== AIM OF THE TASK ==
Please copy each line of the listing that includes the string "right".

== STUDY MATERIAL ==
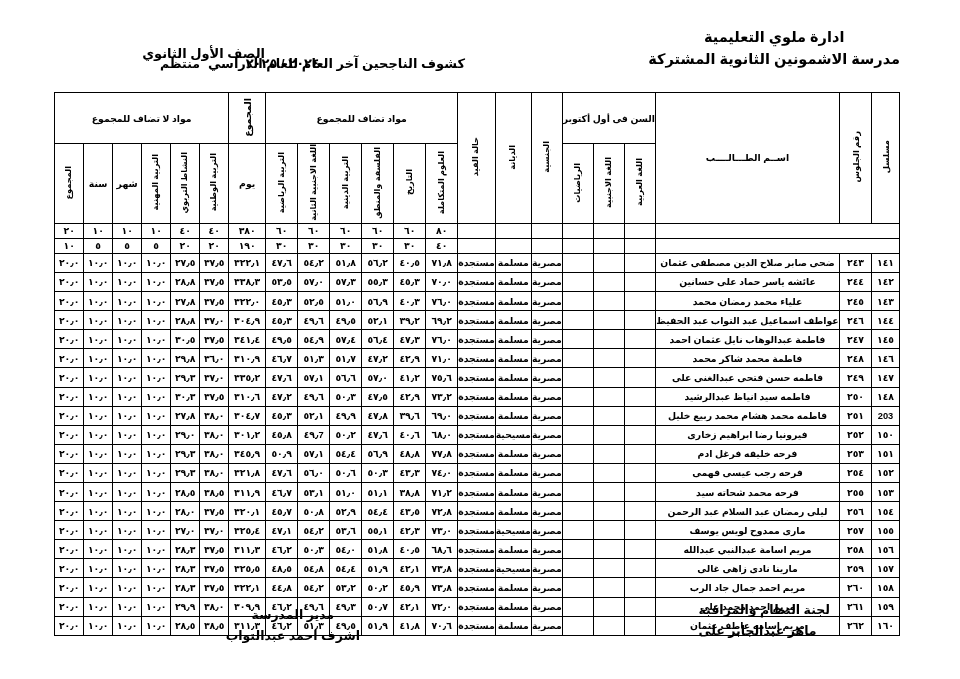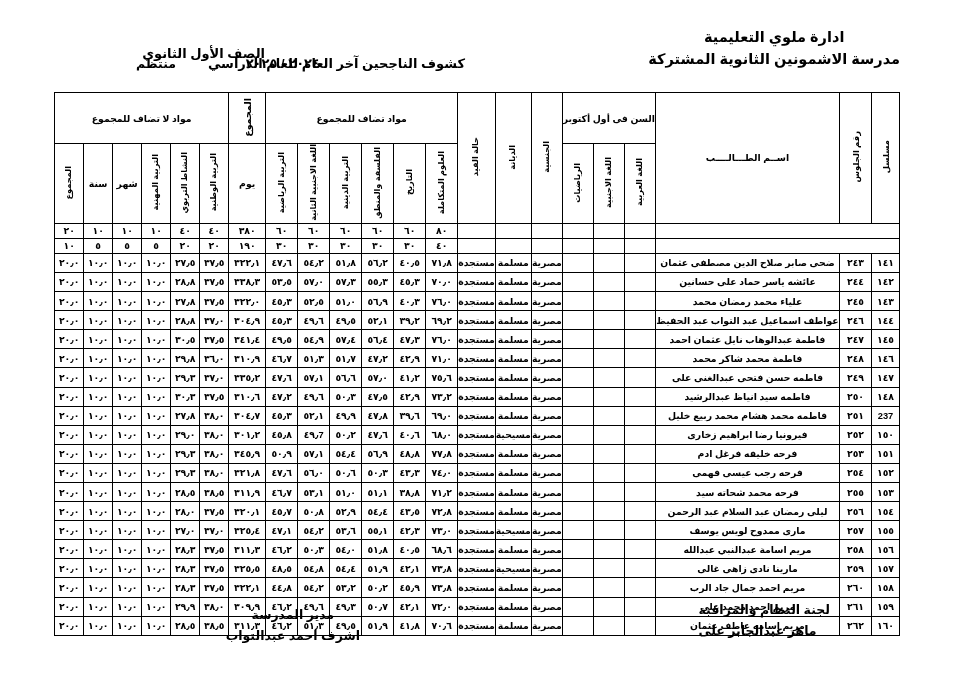--- a/index.html
+++ b/index.html
@@ -22,7 +22,7 @@
   .grade-label{position:absolute;right:695px;top:16px;font-weight:bold;font-size:13px;white-space:nowrap;}
   .report-title{position:absolute;right:495px;top:26px;font-weight:bold;font-size:13px;white-space:nowrap;}
   .year-label{position:absolute;right:640px;top:26px;font-weight:bold;font-size:13px;white-space:nowrap;}
-  .status-label{position:absolute;right:784px;top:26px;font-weight:bold;font-size:12.5px;white-space:nowrap;}
+  .status-label{position:absolute;right:760px;top:26px;font-weight:bold;font-size:12.5px;white-space:nowrap;}
 
   
   table.main{

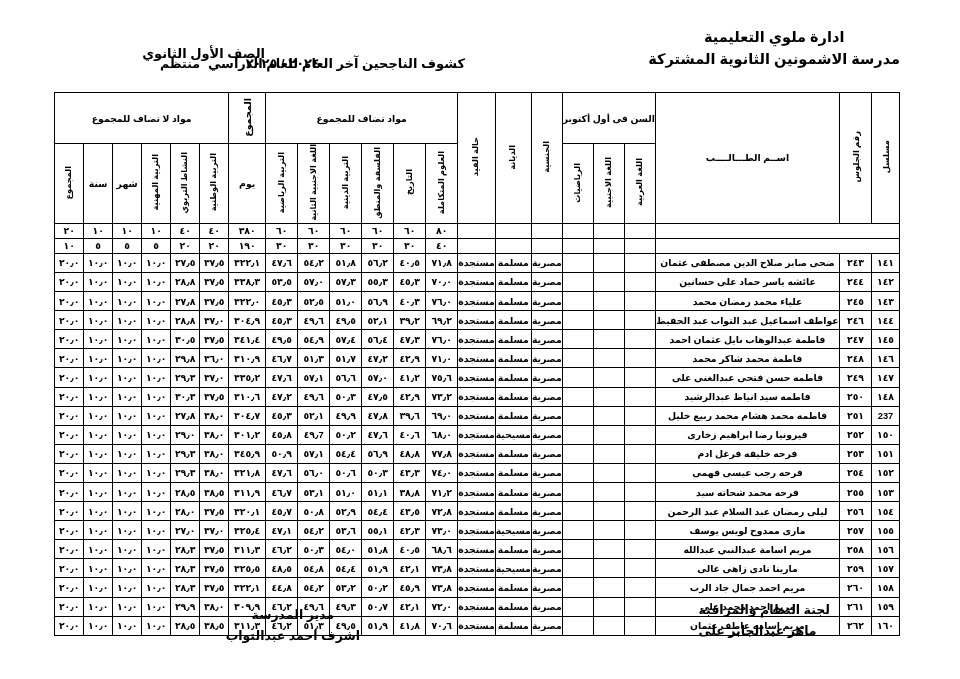--- a/index.html
+++ b/index.html
@@ -391,7 +391,7 @@
           <td>٢٠٫٠</td>
         </tr>
         <tr class="data">
-          <td class="serial">237</td>
+          <td class="serial">203</td>
           <td class="seat">٢٥١</td>
           <td class="name">فاطمه محمد هشام محمد ربيع خليل</td>
           <td class="blank"></td>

== SOLUTION TO THIS EXERCISE ==
   .grade-label{position:absolute;right:695px;top:16px;font-weight:bold;font-size:13px;white-space:nowrap;}
   .report-title{position:absolute;right:495px;top:26px;font-weight:bold;font-size:13px;white-space:nowrap;}
   .year-label{position:absolute;right:640px;top:26px;font-weight:bold;font-size:13px;white-space:nowrap;}
-  .status-label{position:absolute;right:784px;top:26px;font-weight:bold;font-size:12.5px;white-space:nowrap;}
+  .status-label{position:absolute;right:760px;top:26px;font-weight:bold;font-size:12.5px;white-space:nowrap;}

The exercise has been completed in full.